By means of our solitary situation, and our rare admission of strangers, we know most part of the habitable world, and are ourselves unknown. Bacon's New Atalantis.
- The state of being admitted.
My father saw you ill designs pursue;
And my admission show'd his fear of you. Dryd. Aurengzebe.
God did then exercise man's hopes with the expectations of a better paradise, or a more initimate admission to himself. South's Sermons.
- Admittance; the power of entering, or being admitted.

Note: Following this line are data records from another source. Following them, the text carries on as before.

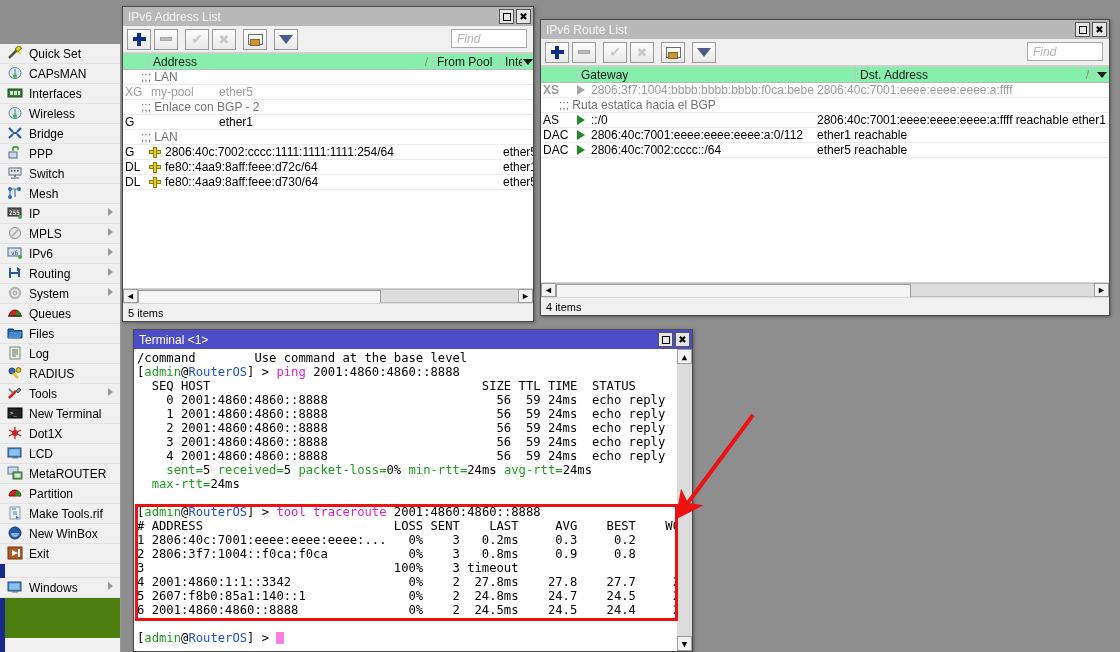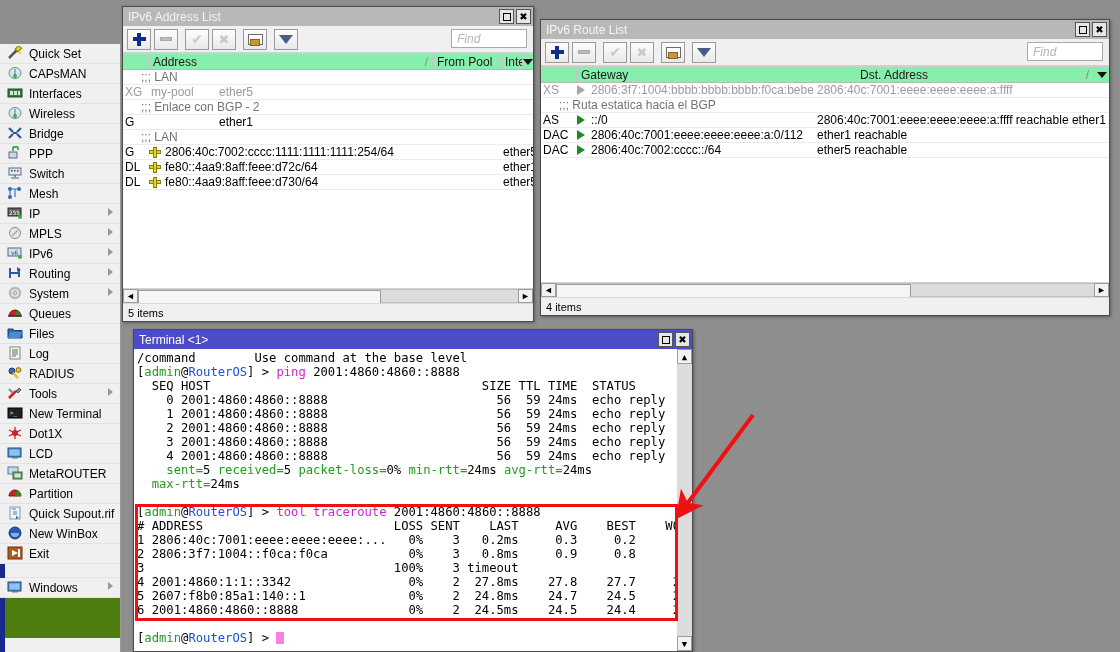--- a/index.html
+++ b/index.html
@@ -614,7 +614,7 @@
 
     <div class="tbl-body" id="route-body" style="position:absolute; left:0; right:0; top:63px; bottom:33px;">
         <div class="trow dim">
-          <span class="c-flags" style="flex: 0 0 36px;">XS</span>
+          <span class="c-flags" style="flex: 0 0 36px; font-weight: bold;">XS</span>
           <span class="c-addr" style="flex: 0 0 238px;">
             <span class="rtarrow grey"></span>
             <span>2806:3f7:1004:bbbb:bbbb:bbbb:f0ca:bebe</span>

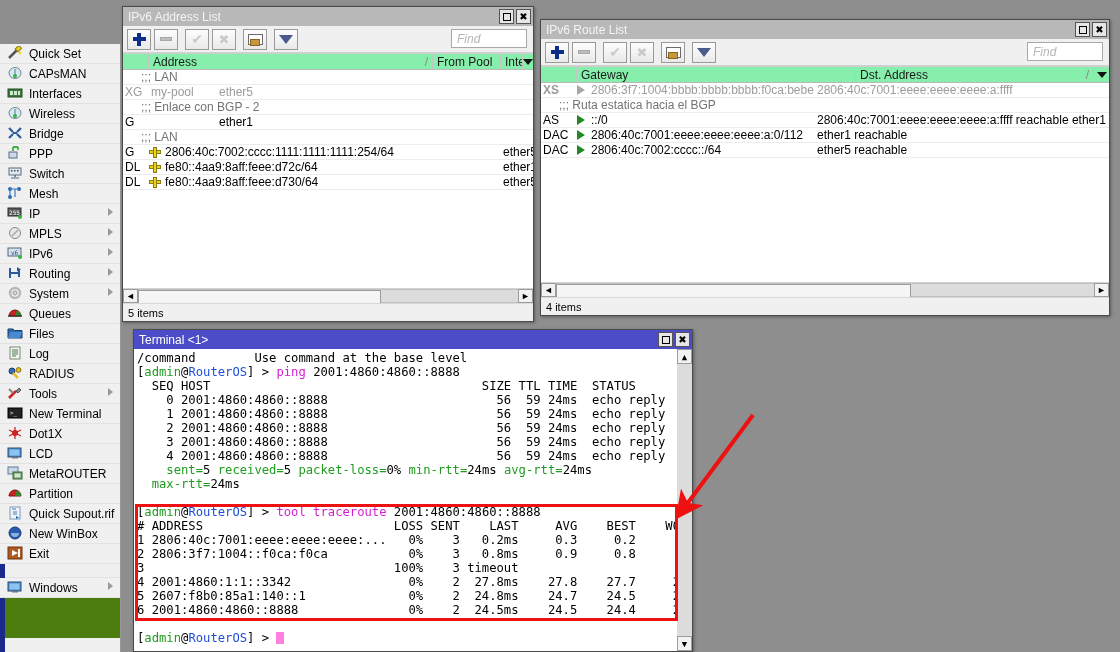--- a/index.html
+++ b/index.html
@@ -419,7 +419,7 @@
               <path d="M5,3 L9,3" stroke="#4a7ab0"></path>
               <path d="M9,10 L12,11.5 L9,13 z" fill="#2a6ab0"></path>
             </svg></span>
-          <span class="mlabel">Quick Supout.rif</span>
+          <span class="mlabel">Make Tools.rif</span>
         </div>
         <div class="menu-item">
           <span class="mi-icon"><svg width="16" height="14" viewBox="0 0 16 14">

All springs have some degree of heat, none ever freezing, no not in the longest and severest frosts; especially those, where there is such a site and disposition of the strata as gives free and easy admission to this heat. Woodward's Natural History.
Our king descends from Jove:
And hither are we come, by his command,
To crave admission in your happy land. Dryden's Æneid vii.
- In the ecclesiastical law.
It is, when the patron presents a clerk to a church that is vacant, and the bishop, upon examination, admits and allows of such clerk to be fitly qualified, by saying, Admitto te habilem, &c. AyIiffe's Parergon.
- The allowance of an argument; the grant of a position not fully proved.